For the past year, I’ve been doing my best to keep track of one particular Pileated Woodpecker that I call BB, or Banded Boy. Frank Nicoletti banded him as an immature at Hawk Ridge last year.
From the start, BB seemed like an old pro at using a bird feeder and is very laid back in my yard—last November he tolerated a whole lot of birders coming over to see a Rufous Hummingbird, and he doesn’t bolt from the feeder when my neighbor is mowing the lawn or when people and dogs walk by just past the fence, 15 or 20 feet away. And BB ignores me when I open a window and stick my long camera lens out. He kept coming frequently through this past April. Then he seemed to hook up with a female.

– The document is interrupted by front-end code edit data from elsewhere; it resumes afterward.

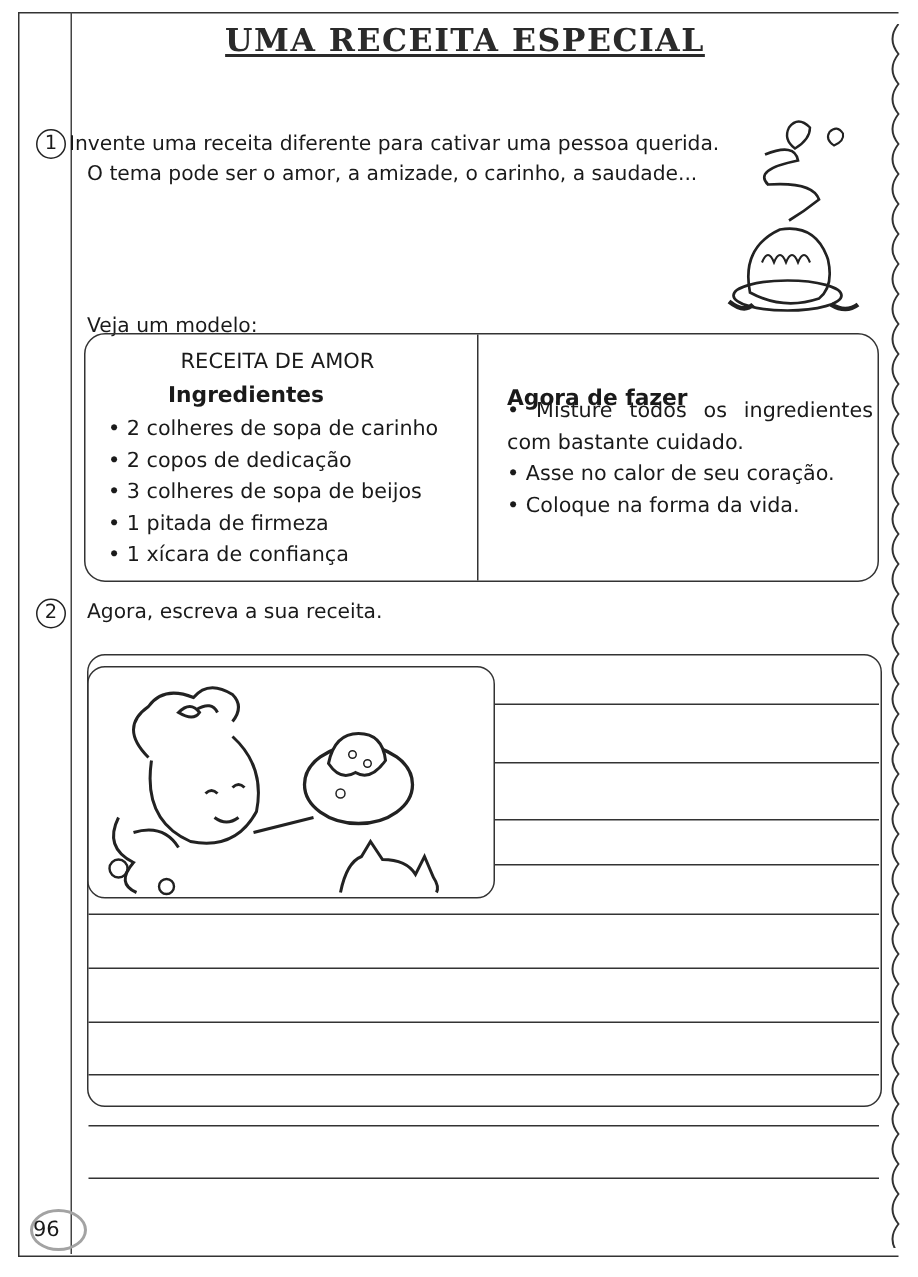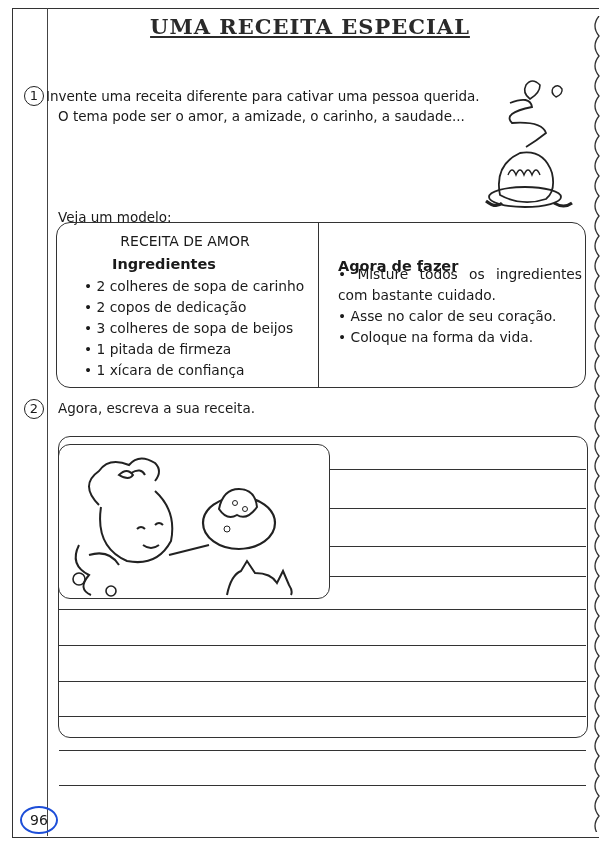--- a/index.html
+++ b/index.html
@@ -12,21 +12,21 @@
   .text { position:absolute; font-size:13.5px; line-height:20px; }
   .recipe-box { position:absolute; left:56px; top:222px; width:528px; height:164px; border:1.4px solid #333; border-radius:14px; }
   .recipe-divider { position:absolute; left:318px; top:223px; width:0; height:164px; border-left:1.2px solid #333; }
   .recipe-title { position:absolute; left:60px; top:233px; width:250px; text-align:center; font-size:14px; }
   .h { position:absolute; font-weight:bold; font-size:14.5px; }
   ul.items { position:absolute; list-style:none; margin:0; padding:0; font-size:13.8px; line-height:21px; }
   ul.items li::before { content:"• "; }
   .write-box { position:absolute; left:58px; top:436px; width:528px; height:300px; border:1.4px solid #333; border-radius:12px; }
   .pic-box { position:absolute; left:58px; top:444px; width:270px; height:153px; border:1.4px solid #333; border-radius:12px; overflow:hidden; }
   .line { position:absolute; height:0; border-top:1.3px solid #333; }
-  .pagenum { position:absolute; left:20px; top:806px; width:34px; height:24px; border:2px solid #1d4ed8; border-radius:50%; font-size:14px; text-align:center; line-height:24px; }
+  .pagenum { position:absolute; left:20px; top:806px; width:34px; height:24px; border:2px solid #a3a3a3; border-radius:50%; font-size:14px; line-height:24px; }
 </style>
 </head>
 <body>
 
 <div class="frame"></div>
 <div class="margin-line"></div>
 
 <svg class="scallop" viewBox="0 0 16 816" preserveAspectRatio="none">
   <path d="M8 0 q-8 10 0 20 q-8 10 0 20 q-8 10 0 20 q-8 10 0 20 q-8 10 0 20 q-8 10 0 20 q-8 10 0 20 q-8 10 0 20 q-8 10 0 20 q-8 10 0 20 q-8 10 0 20 q-8 10 0 20 q-8 10 0 20 q-8 10 0 20 q-8 10 0 20 q-8 10 0 20 q-8 10 0 20 q-8 10 0 20 q-8 10 0 20 q-8 10 0 20 q-8 10 0 20 q-8 10 0 20 q-8 10 0 20 q-8 10 0 20 q-8 10 0 20 q-8 10 0 20 q-8 10 0 20 q-8 10 0 20 q-8 10 0 20 q-8 10 0 20 q-8 10 0 20 q-8 10 0 20 q-8 10 0 20 q-8 10 0 20 q-8 10 0 20 q-8 10 0 20 q-8 10 0 20 q-8 10 0 20 q-8 10 0 20 q-8 10 0 20 q-8 10 0 20" fill="none" stroke="#333" stroke-width="1.3"></path>
 </svg>
@@ -45,21 +45,21 @@
   <path d="M20 120 q-6 -30 20 -42 q24 -4 32 20 q4 18 -6 26 q-24 8 -46 -4z" fill="#fff" stroke="#222" stroke-width="1.8"></path>
   <path d="M28 100 q4 -10 8 0 q4 -10 8 0 q4 -10 8 0 q4 -10 8 0" fill="none" stroke="#222" stroke-width="1.4"></path>
   <ellipse cx="45" cy="122" rx="36" ry="10" fill="none" stroke="#222" stroke-width="1.8"></ellipse>
   <path d="M6 126 q10 8 16 2 M74 128 q10 6 18 0" fill="none" stroke="#222" stroke-width="3"></path>
 </svg>
 
 <div class="recipe-box"></div>
 <div class="recipe-divider"></div>
 <div class="recipe-title">RECEITA DE AMOR</div>
 <div class="h" style="left:68px; top:256px;margin-left:44px;">Ingredientes</div>
-<ul class="items" style="left:84px; top:276px;">
+<ul class="items" style="left:72px; top:276px;">
   <li>2 colheres de sopa de carinho</li>
   <li>2 copos de dedicação</li>
   <li>3 colheres de sopa de beijos</li>
   <li>1 pitada de firmeza</li>
   <li>1 xícara de confiança</li>
 </ul>
 <div class="h" style="left:338px; top:258px;">Agora de fazer</div>
 <ul class="items" style="left:338px; top:264px; width:244px;">
   <li style="text-align:justify;">Misture todos os ingredientes com bastante cuidado.</li>
   <li>Asse no calor de seu coração.</li>

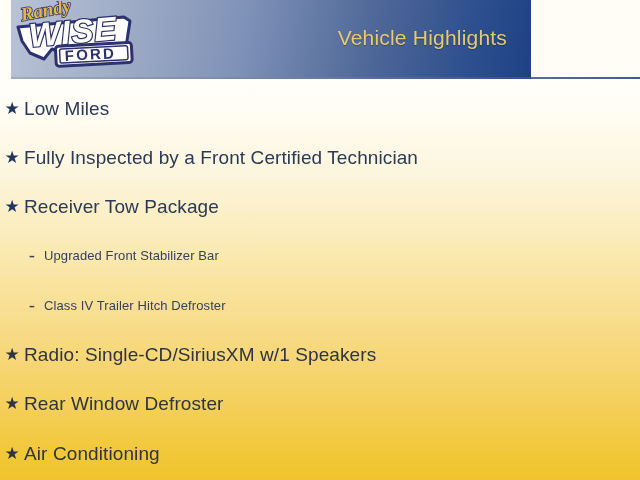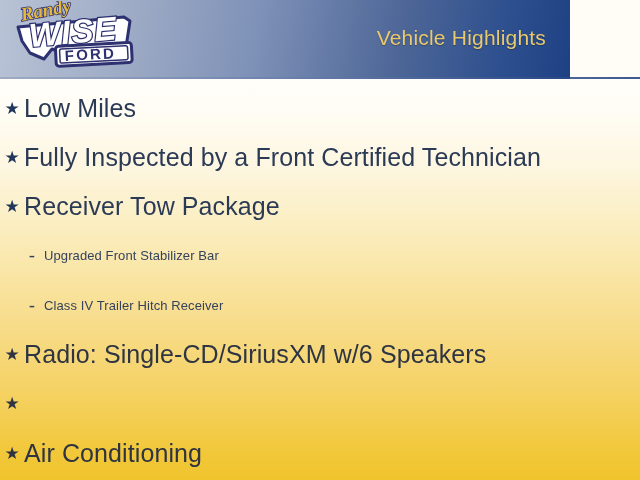--- a/index.html
+++ b/index.html
@@ -15,23 +15,23 @@
     position: relative;
     width: 640px;
     height: 480px;
     overflow: hidden;
     background: #fffdf6;
   }
 
   
   .header {
     position: absolute;
-    left: 0;
+    left: 11px;
     top: 0;
-    width: 570px;
+    width: 520px;
     height: 79px;
     background: linear-gradient(100deg, #b9c3d6 0%, #9facc6 22%, #7e91b7 45%, #4d6697 70%, #2d4f8e 88%, #1e4184 100%);
     overflow: visible;
   }
   .header-rule {
     position: absolute;
     left: 0;
     top: 77px;
     width: 640px;
     height: 2px;
@@ -102,21 +102,21 @@
     text-align: center;
     font-size: 17px;
     line-height: 1;
     color: #21365c;
   }
   .bullet.dash {
     font-size: 19px;
     color: #34425c;
   }
   .feature-text {
-    font-size: 25px;
+    font-size: 19px;
     line-height: 1;
     color: #2b3a55;
     white-space: nowrap;
     letter-spacing: .1px;
   }
   .feature-row.sub {
     padding-left: 20px;
   }
   .feature-row.sub .feature-text {
     color: #34425c;
@@ -169,28 +169,29 @@
         <li class="feature-row" style="top: 112.6px;">
           <span class="bullet">★</span>
           <span class="feature-text">Receiver Tow Package</span>
         </li>
         <li class="feature-row sub" style="top: 161.9px;">
           <span class="bullet dash">-</span>
           <span class="feature-text">Upgraded Front Stabilizer Bar</span>
         </li>
         <li class="feature-row sub" style="top: 211.2px;">
           <span class="bullet dash">-</span>
-          <span class="feature-text">Class IV Trailer Hitch Receiver</span>
+          <span class="feature-text">Class IV Trailer Hitch Defroster</span>
         </li>
         <li class="feature-row deep" style="top: 260.5px;">
           <span class="bullet">★</span>
-          <span class="feature-text">Radio: Single-CD/SiriusXM w/6 Speakers</span>
+          <span class="feature-text">Radio: Single-CD/SiriusXM w/1 Speakers</span>
         </li>
         <li class="feature-row deep" style="top: 309.8px;">
           <span class="bullet">★</span>
+          <span class="feature-text">Rear Window Defroster</span>
         </li>
         <li class="feature-row deep" style="top: 359.1px;">
           <span class="bullet">★</span>
           <span class="feature-text">Air Conditioning</span>
         </li>
       </ul>
   </div>
 
 </div>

BB and his lady love stopped coming soon after I photographed them together, and I had very few Pileated sightings in my yard all summer. BB reappeared on September 3. Since then, I’ve also been seeing at least two female Pileateds, somewhat regularly. Oddly enough, they feed not only at the suet feeders but visited my window seed feeder for a couple of weeks.
On Sunday, October 30, I was watching BB in the suet feeder when suddenly a second male Pileated appeared on the cross-pole supporting the suet feeder, his face just a couple feet from BB’s. BB ignored him for a minute or two, but when the new guy started pecking on a wire nearer the suet feeder, BB flew up at him, and then flew away.

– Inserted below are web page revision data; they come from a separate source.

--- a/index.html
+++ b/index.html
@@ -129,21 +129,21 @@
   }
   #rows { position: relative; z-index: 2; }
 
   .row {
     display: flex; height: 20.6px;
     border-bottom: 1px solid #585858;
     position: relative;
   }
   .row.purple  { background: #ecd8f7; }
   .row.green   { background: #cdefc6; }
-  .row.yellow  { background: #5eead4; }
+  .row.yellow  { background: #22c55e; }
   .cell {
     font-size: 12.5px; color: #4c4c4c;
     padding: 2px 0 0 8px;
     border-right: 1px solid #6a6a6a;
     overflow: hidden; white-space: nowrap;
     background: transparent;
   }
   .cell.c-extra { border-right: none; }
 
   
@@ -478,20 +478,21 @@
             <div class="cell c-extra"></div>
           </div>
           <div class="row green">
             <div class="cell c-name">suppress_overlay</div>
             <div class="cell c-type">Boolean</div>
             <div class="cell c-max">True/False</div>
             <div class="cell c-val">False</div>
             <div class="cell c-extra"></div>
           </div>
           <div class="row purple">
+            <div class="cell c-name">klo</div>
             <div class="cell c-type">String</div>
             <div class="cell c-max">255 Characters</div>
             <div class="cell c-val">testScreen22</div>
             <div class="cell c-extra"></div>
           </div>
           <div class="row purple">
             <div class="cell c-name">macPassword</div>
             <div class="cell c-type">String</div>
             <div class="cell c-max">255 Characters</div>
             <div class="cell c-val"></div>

That left the new kid on the block with the feeder all to himself. I always thought that suet feeders must be a little intuitive for woodpeckers, and it’s not like this new guy hadn’t watched BB on the feeder for at least a little while, but he simply could not figure it out.

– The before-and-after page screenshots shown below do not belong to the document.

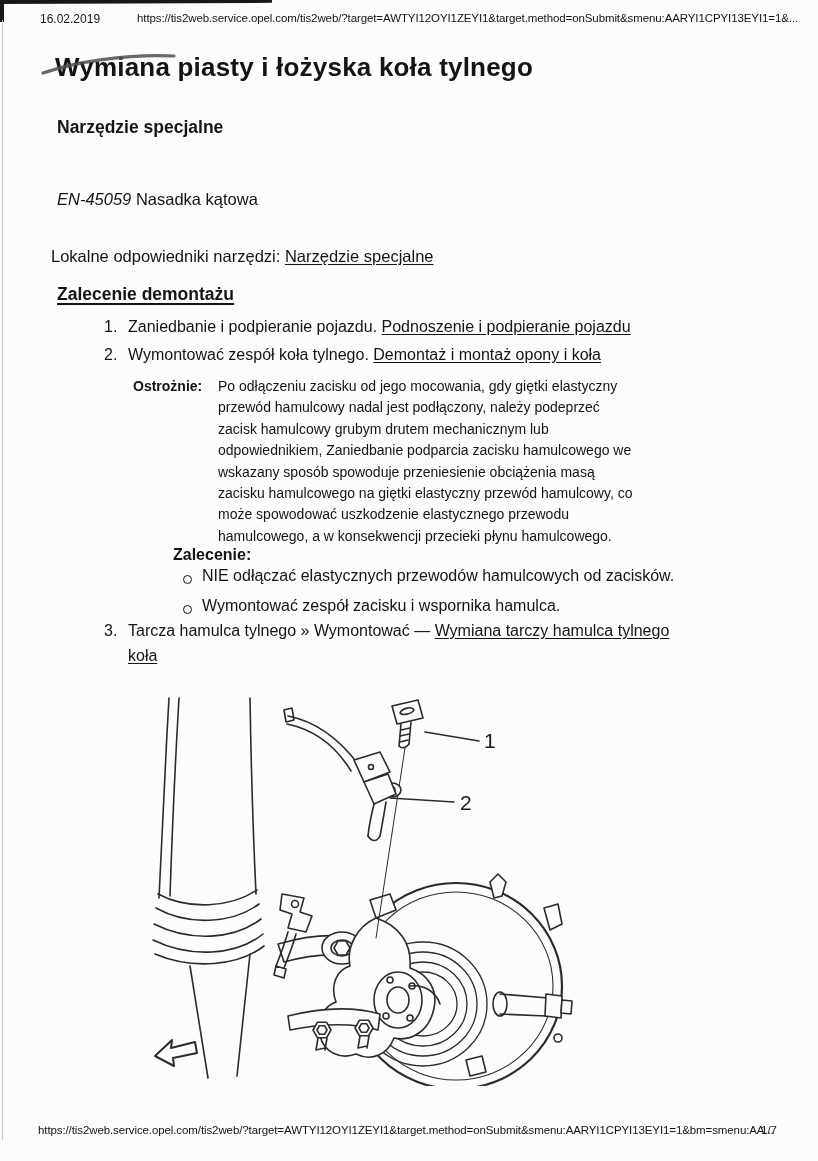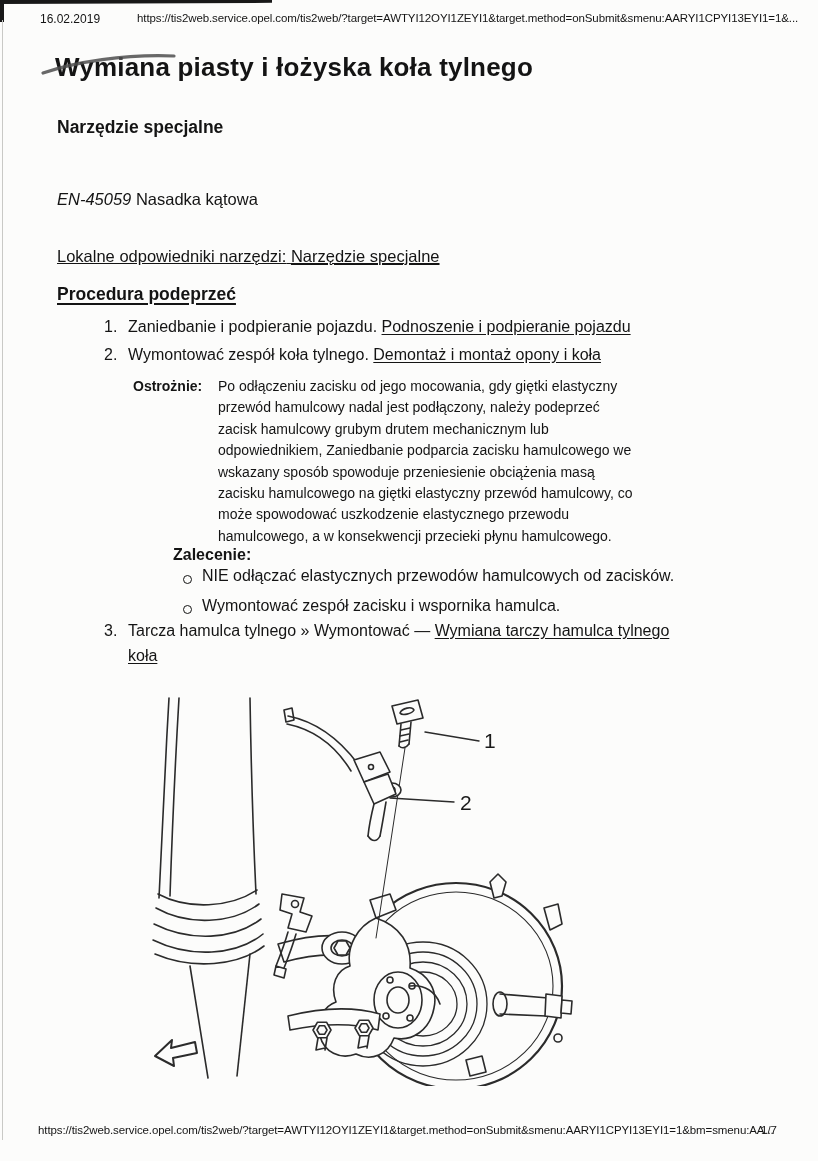--- a/index.html
+++ b/index.html
@@ -21,21 +21,21 @@
   .top-url{left:137px;top:12px;font-size:11.5px;letter-spacing:-0.1px;}
   .footer-url{left:38px;top:1124px;font-size:11.5px;letter-spacing:-0.1px;}
   .page-num{left:761px;top:1124px;font-size:11.5px;}
   
   .title{left:55px;top:52px;font-size:26px;font-weight:bold;letter-spacing:0.2px;}
   .pen-svg{left:40px;top:50px;}
   
   .h-tool{left:57px;top:117px;font-size:17.5px;font-weight:bold;}
   .tool-line{left:57px;top:154px;font-size:16.5px;margin-top:36px;}
   .tool-line em{font-style:italic;}
-  .local{left:57px;top:247px;font-size:16.5px;text-decoration:underline;}
+  .local{left:51px;top:247px;font-size:16.5px;}
   .h-proc{left:57px;top:284px;font-size:17.5px;font-weight:bold;text-decoration:underline;text-decoration-thickness:2px;text-underline-offset:3px;}
   .doclink{text-decoration:underline;text-underline-offset:2px;color:inherit;cursor:pointer;}
   
   .step{left:104px;display:flex;width:700px;font-size:16px;}
   .step .num{width:24px;flex:0 0 24px;}
   .step1{top:318px;}
   .step2{top:346px;}
   .step3{top:618px;line-height:25px;}
   .ml{white-space:pre-line;}
   
@@ -71,21 +71,21 @@
 <div class="abs tool-line">
   <em>EN-45059</em>
   <span>Nasadka kątowa</span>
 </div>
 
 <div class="abs local">
   <span>Lokalne odpowiedniki narzędzi:</span>
   <span class="doclink">Narzędzie specjalne</span>
 </div>
 
-<div class="abs h-proc">Procedura podeprzeć</div>
+<div class="abs h-proc">Zalecenie demontażu</div>
 
 <div class="abs step step1">
   <span class="num">1.</span>
   <span class="txt">
     <span>Zaniedbanie i podpieranie pojazdu.</span>
     <span class="doclink">Podnoszenie i podpieranie pojazdu</span>
   </span>
 </div>
 
 <div class="abs step step2">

First he sat on the supporting pole and leaned down to take tiny bits of suet. That didn’t give him much food, so he jumped on top of the feeder but it was too slippery, so he grabbed on to the pole with one foot and straddled, sticking his tongue into the little holes holding the supporting wires, not getting much food at all. He did not sit vertically on the feeder the way woodpeckers normally do, and finally gave up and flew away.
That was on Sunday. Since then, we haven’t seen him, but meanwhile BB has been coming several times a day, possibly making sure the new kid on the block isn’t trying to take over BB's favorite feeding station.
It surprised me that the unbanded male didn’t know how to get food from a suet feeder, and made me curious about how Pileateds normally figure feeders out. Back in 2004, a male Pileated visited my small window suet feeder repeatedly for a few months.
But otherwise Pileateds just did not come to feeders in my yard or my mother-in-law’s in rural Port Wing, Wisconsin. I saw them at feeders here and there in Minnesota, Wisconsin, and Ithaca, New York when I worked at Cornell,
But I haven’t figured out whether those individuals had figured out feeders on their own, watched other Pileateds or other species of woodpeckers, or learned from their parents. I’ve had several different individuals coming to my feeder consistently for the past several years, so however each individual figured it out, it’s become pretty normal here. But as the new kid on the block shows, how you get food out of a suet feeder doesn’t appear to be intuitive, at least not to every Pileated. I’d love to ask BB how he figured it out. He’s pretty tolerant of me, but I suspect he will not give me a straight answer.